27.03.2013

Klima: Bitte jetzt keine Gegen-Paranoia starten!

Von Matthias Heitmann

Die aktuell immer häufiger geäußerten Befürchtungen über den vermeintlichen Beginn einer neuen Kälteperiode sind keine Gegenreaktion auf die Dominanz der Klimaerwärmungs-Apostel, sondern im Gegenteil ein Anzeichen für ihren endgültigen Triumph. Ein Kommentar von Matthias Heitmann

Und wenn wir schon gerade über das Wetter reden: Es gibt eigentlich nur eine Sache, die noch verrückter ist als der Frühlingsbeginn 2013. Und das ist die durch die Ritzen des aufbrechenden Klimakonsenses dringende Angst vor einer neuen Kälteperiode – manche sprechen sogar von einer „neuen Eiszeit“. Nachdem in den letzten Jahrzehnten immer wieder Wellen der Klimawandelangst durch Gesellschaft und Medienwelt schwappten – zumeist regelmäßig vor Beginn einer Klimakonferenz –, erleben wir aktuell ein leicht abweichendes Phänomen. So gibt es einige Schilderungen, die uns wissen lassen, dass die „globale Klimaerwärmung“ zu einem regionalen Absinken der Temperaturen führen könnte – es wird also kälter, weil es wärmer wird. Anderen Berichten zufolge hat nach der Veröffentlichung der Januar-Daten in Forscherkreisen eine Diskussion über die tieferen Ursachen der Kälteperiode eingesetzt. Viele Kritiker der bislang dominierenden Erwärmungsthese sehen die bislang niedrigen Temperaturwerte dieses Jahres sogar als Anzeichen für eine anstehende Phase globaler Abkühlung. Als Ursache wird die verminderte Aktivität der Sonne genannt, mit der auch eine verringerte Energieeinstrahlung auf die Erde einhergehe.

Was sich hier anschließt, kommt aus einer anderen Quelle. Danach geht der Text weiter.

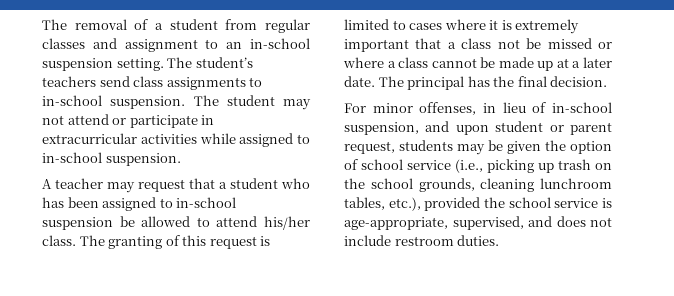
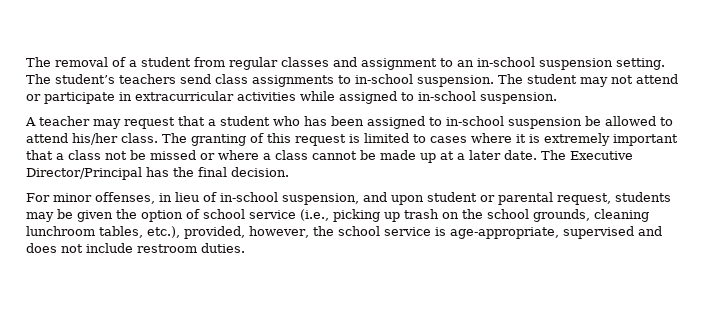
- The principal has the final decision.
+ The Executive Director/Principal has the final decision.
- For minor offenses, in lieu of in-school suspension, and upon student or parent request, students may be given the option of school service (i.e., picking up trash on the school grounds, cleaning lunchroom tables, etc.), provided the school service is age-appropriate, supervised, and does not include restroom duties.
+ For minor offenses, in lieu of in-school suspension, and upon student or parental request, students may be given the option of school service (i.e., picking up trash on the school grounds, cleaning lunchroom tables, etc.), provided, however, the school service is age-appropriate, supervised and does not include restroom duties.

Tatsache ist: Obwohl in Mitteleuropa der Januar überdurchschnittlich warm war, verzeichneten viele andere Regionen der Welt rekordverdächtige Tiefsttemperaturen. Die Daten der vier weltweit wichtigsten Klimaforschungszentren, darunter das US National Climate Data Center sowie das Hadley-Klimaforschungszentrum im britischen Exeter, bestätigen, dass die Temperatur global betrachtet erstmals seit 1982 über Land wieder unter den Mittelwert des gesamten 20. Jahrhunderts gesunken sei. Zudem sei Messungen zufolge die in der Antarktis von Meereis bedeckte Fläche so ausgedehnt wie seit 30 Jahren nicht mehr. Interessant ist zudem, dass, nachdem in vielen Jahren zuvor der Einfluss der Sonnenaktivität auf unser Klima von vielen Klimaforschern eher vernachlässigt wurde, diese plötzlich im Zusammenhang mit den niedrigen Temperaturen wieder zu einem Diskussionsthema geworden ist.

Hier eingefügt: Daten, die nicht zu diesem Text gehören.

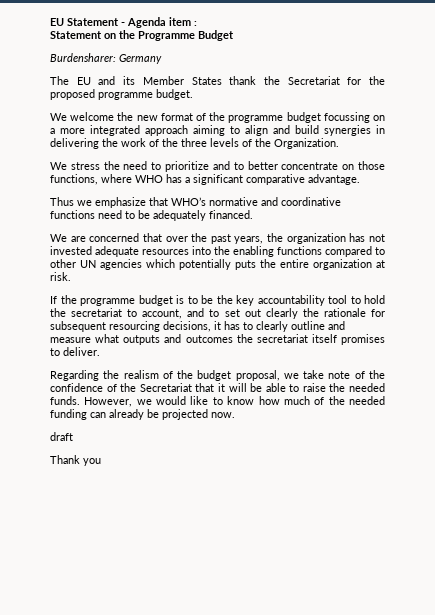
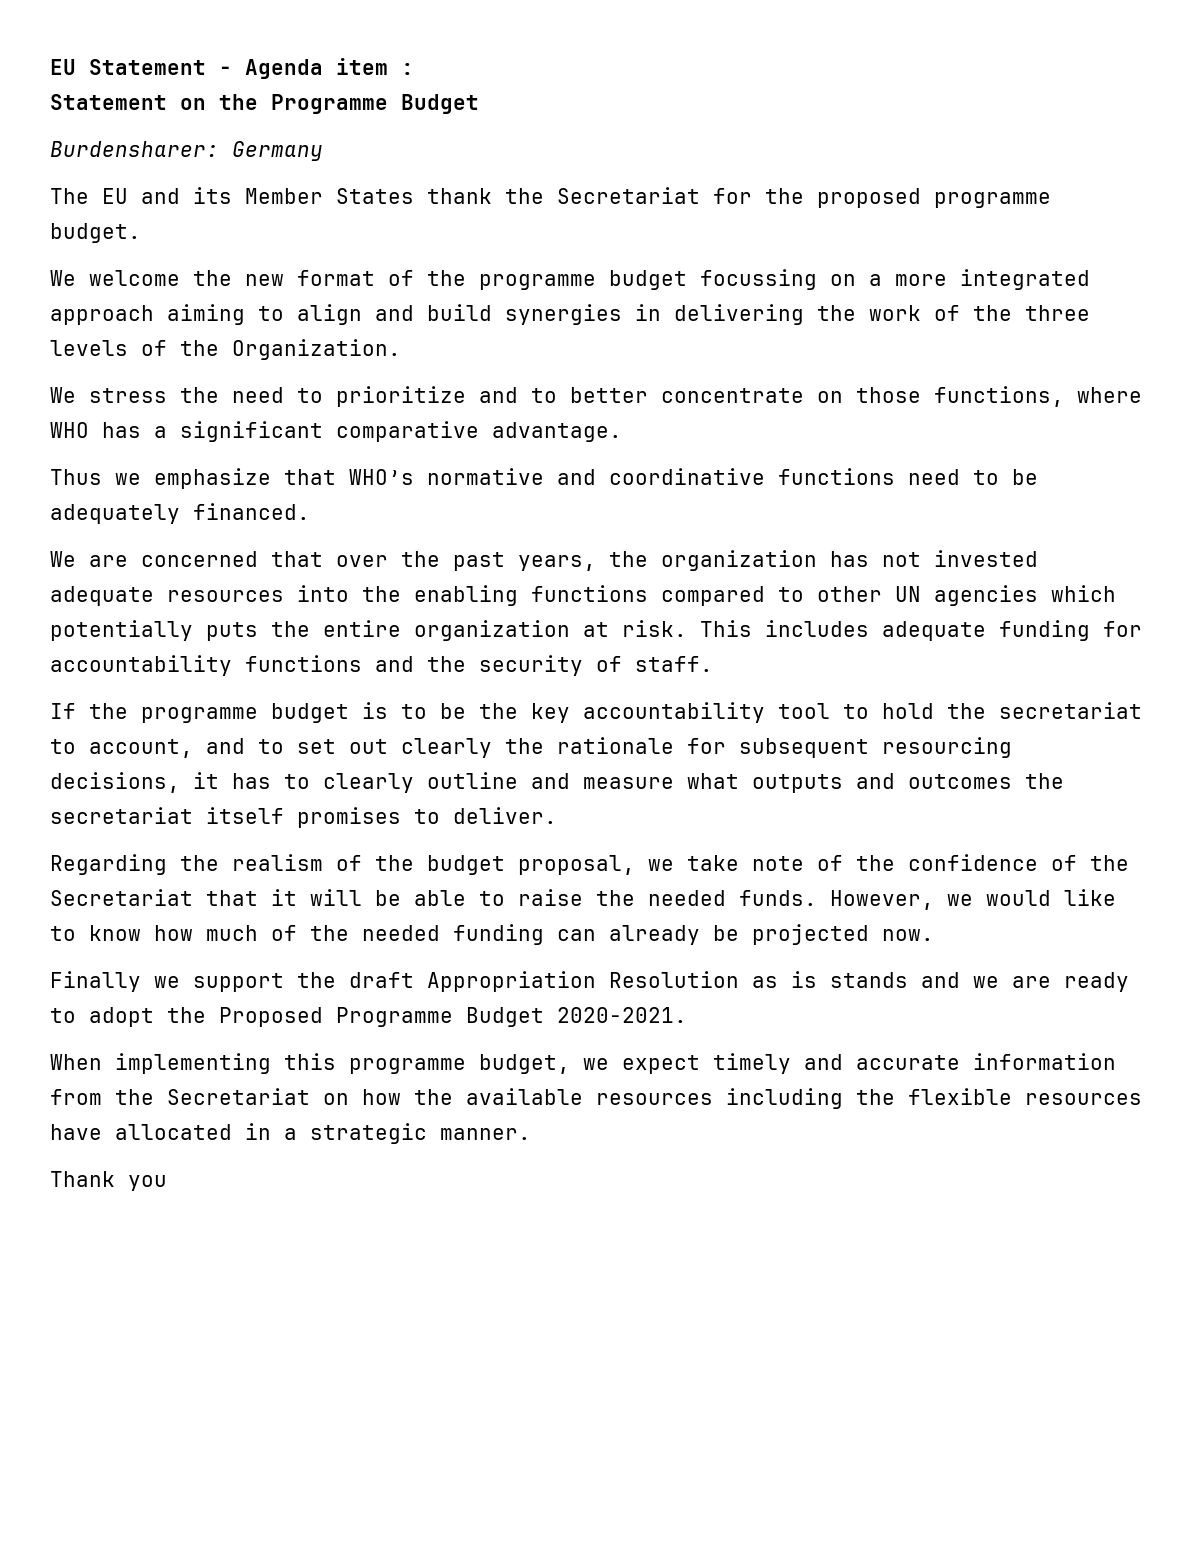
+ This includes adequate funding for accountability functions and the security of staff.
- draft
+ Finally we support the draft Appropriation Resolution as is stands and we are ready to adopt the Proposed Programme Budget 2020-2021.
+ When implementing this programme budget, we expect timely and accurate information from the Secretariat on how the available resources including the flexible resources have allocated in a strategic manner.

Das Positive an den aktuellen Wetterentwicklungen: Auch wenn sich mancherorts das Eis länger hält als erwartet oder erwünscht, so führt die Kälte doch zum Aufbrechen so manch tiefgefrorener Debatte über die angeblich fortlaufende, unaufhaltsame und globale Klimaerwärmung. Allein, dass selbst Führungspersönlichkeiten des Weltklimarats in den letzten Monaten Zugeständnisse machen und der Erderwärmung bescheinigen mussten, sie nehme wohl gerade eine Auszeit, könnte ein Ansatzpunkt für neue wissenschaftliche Debatten sein. Auch, dass die Sonne als Einflussgröße wieder am Klimahimmel aufgegangen ist, macht Mut.

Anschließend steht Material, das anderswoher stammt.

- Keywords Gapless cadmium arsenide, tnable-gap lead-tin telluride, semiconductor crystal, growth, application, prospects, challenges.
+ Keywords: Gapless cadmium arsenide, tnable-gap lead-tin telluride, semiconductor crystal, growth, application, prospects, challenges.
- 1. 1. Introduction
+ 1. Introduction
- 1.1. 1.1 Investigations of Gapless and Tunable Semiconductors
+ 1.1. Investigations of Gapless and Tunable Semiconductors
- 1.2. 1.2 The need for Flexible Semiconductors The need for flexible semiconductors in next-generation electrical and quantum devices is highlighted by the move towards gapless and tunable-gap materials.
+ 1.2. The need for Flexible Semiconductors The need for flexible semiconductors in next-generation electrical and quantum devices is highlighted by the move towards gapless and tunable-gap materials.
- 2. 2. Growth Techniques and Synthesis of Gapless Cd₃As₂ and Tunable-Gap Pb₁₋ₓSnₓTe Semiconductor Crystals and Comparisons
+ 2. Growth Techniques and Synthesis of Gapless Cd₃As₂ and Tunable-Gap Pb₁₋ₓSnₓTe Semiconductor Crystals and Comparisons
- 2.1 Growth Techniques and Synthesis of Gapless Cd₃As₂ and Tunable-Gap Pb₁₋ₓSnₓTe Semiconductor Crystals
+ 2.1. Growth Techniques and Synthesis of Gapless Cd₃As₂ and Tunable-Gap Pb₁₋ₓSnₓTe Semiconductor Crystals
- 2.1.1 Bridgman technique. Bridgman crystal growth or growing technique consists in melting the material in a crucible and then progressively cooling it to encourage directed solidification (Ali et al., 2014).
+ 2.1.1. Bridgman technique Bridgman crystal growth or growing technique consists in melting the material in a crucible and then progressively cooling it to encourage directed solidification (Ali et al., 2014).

„Die Tatsache, dass zumindest momentan die Erwärmungspanik durch Ängste vor einer neuen Eiszeit abgelöst wird, ist keine gute Nachricht, sondern ein Indiz dafür, wie tief die Angstkultur verankert ist“

Folgt man jedoch der aktuellen Berichterstattung vieler Medien über die „Rekordkälte“ oder Hintergrundrecherchen über ähnlich verspätete Frühlingsmilde, bekommt man den Eindruck, als laufe das Klimapendel Gefahr, in die entgegengesetzte Richtung auszuschlagen. Die Geschwindigkeit, mit der einige Medien von ihrer jahrelangen Erwärmungs-Paranoia zur nun offensichtlich passender erscheinenden Eiszeit-Angst überwechseln, ist atemberaubender als jeder Wetterwechsel in der Geschichte der Wetteraufzeichnungen. Verschiedene Medien erinnerten sich angesichts des Schnee-März plötzlich an das letzte „Jahr ohne Sommer“, das Horrorjahr 1816, in dem der Ausbruch des indonesischen Tambora-Vulkans 1815 in Teilen der Nordhalbkugel einen vulkanischen Winter verursachte, und bereiteten die Leser auf Schlimmeres vor.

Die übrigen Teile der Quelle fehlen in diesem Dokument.